When compared to advanced baselines, including Faster R-CNN, CenterNet, and YOLOv8, the proposed BCAS consistently delivered superior accuracy and lower false alarm rates. While YOLOv8 achieved competitive performance, the proposed system demonstrated an additional advantage in robustness and reliability, albeit with slightly higher computational cost. The strengths of our approach lie in its calibrated spatial mapping, hybrid motion detection pipeline, and entropy-based risk scoring, which collectively enhance robustness in adverse conditions such as low light, occlusion, and dynamic traffic. A noted weakness is the higher computational overhead compared to purely lightweight models, which suggests a need for further optimization in ultra-low-power environments.
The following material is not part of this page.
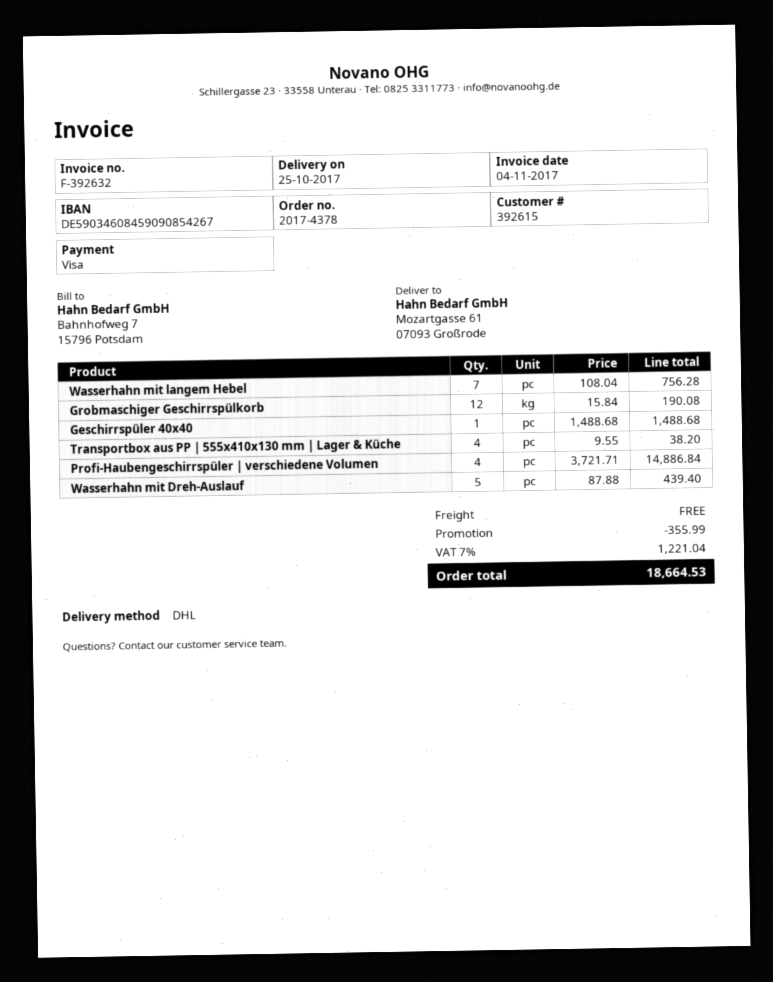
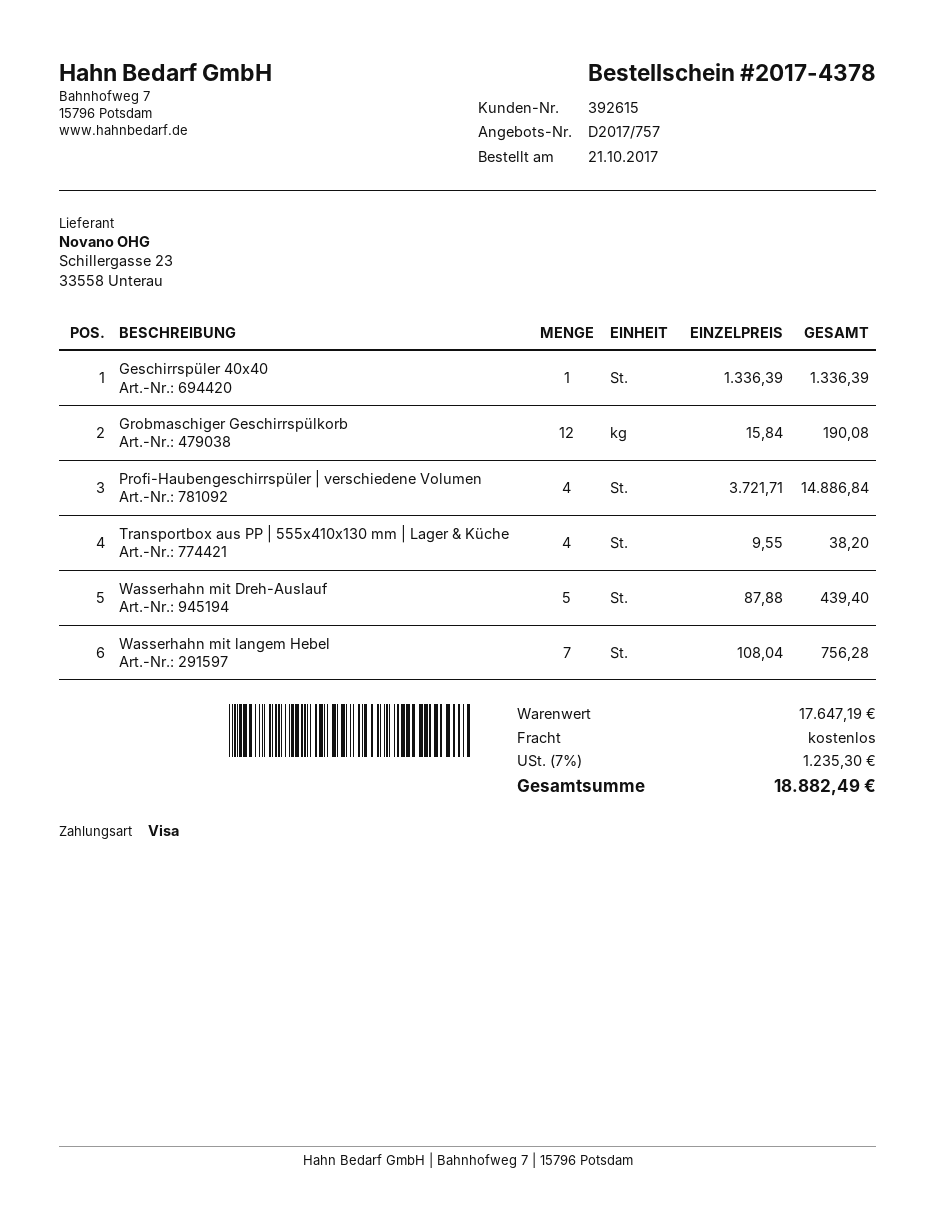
Geschirrspüler 40x40: 1 x 1488.68 = 1488.68 -> 1 x 1336.39 = 1336.39
discount: 355.99 -> none
tax: 7% = 1221.04 -> 7% = 1235.30
total: 18664.53 -> 18882.49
While the results are promising, several limitations must be acknowledged. First, the dataset, though carefully annotated, is limited in scale and may not capture all variations in vehicle types, bridge geometries, or environmental conditions, which could affect generalizability. Second, the deep learning modules require retraining for different regions or sensor types, highlighting the need for domain adaptation strategies. Third, the system’s reliance on computationally intensive models, though optimized for edge deployment, may challenge scalability in resource-constrained environments. Finally, interpretability remains a concern, as deep neural network decisions can be opaque, which may hinder trust in safety-critical applications.
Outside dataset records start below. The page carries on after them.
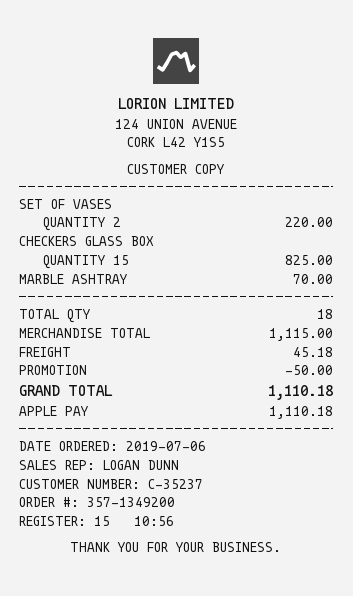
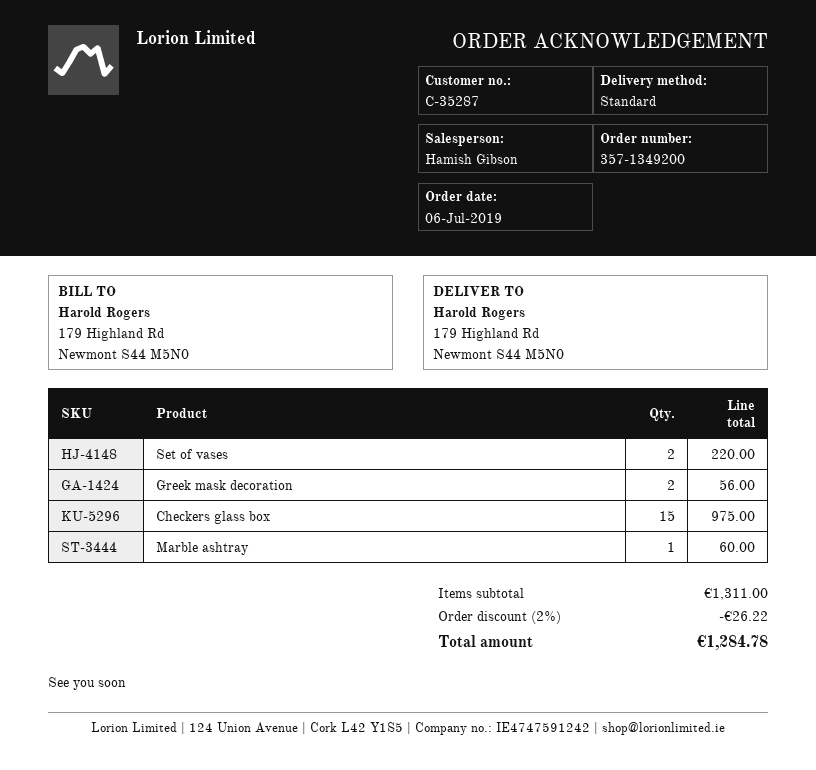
customer number: C-35237 -> C-35287
sales rep: LOGAN DUNN -> Hamish Gibson
CHECKERS GLASS BOX: 15 for 825.00 -> 15 for 975.00
MARBLE ASHTRAY: 1 for 70.00 -> 1 for 60.00
Greek mask decoration: none -> 2 for 56.00
subtotal: 1115.00 -> 1311.00
discount: 50.00 -> 26.22
shipping: 45.18 -> none
total: 1110.18 -> 1284.78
Future work will address these challenges through several directions: (i) expanding datasets to encompass broader geographic and environmental diversity, (ii) integrating multimodal sensing (LiDAR, radar) to complement vision-based perception, (iii) applying lightweight optimization strategies such as pruning, quantization, and knowledge distillation to reduce computational cost, and (iv) incorporating explainable AI (e.g., SHAP, Grad-CAM) to enhance transparency of risk predictions. Furthermore, the integration of self-adaptive thresholds and federated learning frameworks will support adaptability to evolving traffic patterns and collaborative intelligence without compromising data privacy. These enhancements will enable robust scalability and improve the readiness of the BCAS for real-world deployment in smart transportation infrastructures.

Conclusion

This study introduced an intelligent, vision-based Bridge Collision Avoidance System (BCAS) that combines camera calibration, motion detection, object tracking, and risk assessment to proactively prevent collisions between over-height vehicles and bridge structures. Through precise intrinsic and extrinsic camera calibration, the system successfully transforms image-based detections into real-world spatial coordinates, enabling accurate motion and trajectory estimation. By integrating advanced detection methods such as YOLOv11 and Vision Transformers (ViT), the framework maintains high object segmentation accuracy even under challenging conditions including occlusion, poor lighting, and dynamic backgrounds. The proposed risk assessment module utilizes both rule-based thresholds and machine learning-driven classification, ensuring real-time and context-aware decision-making. The system demonstrates strong resilience and low latency through its hybrid edge–cloud deployment architecture, capable of immediate alert generation with minimal delay. Comparative evaluations with baseline systems confirmed the superiority of the proposed model across key metrics including precision, recall, fault tolerance, and alert responsiveness. This research provides a scalable, modular, and highly accurate solution that can be integrated into smart transportation infrastructure to significantly improve safety near bridges and other critical road structures. Future work May extend this model by incorporating 3D LiDAR fusion, federated learning for cross-location training, and blockchain-secured data logging for auditability and trust.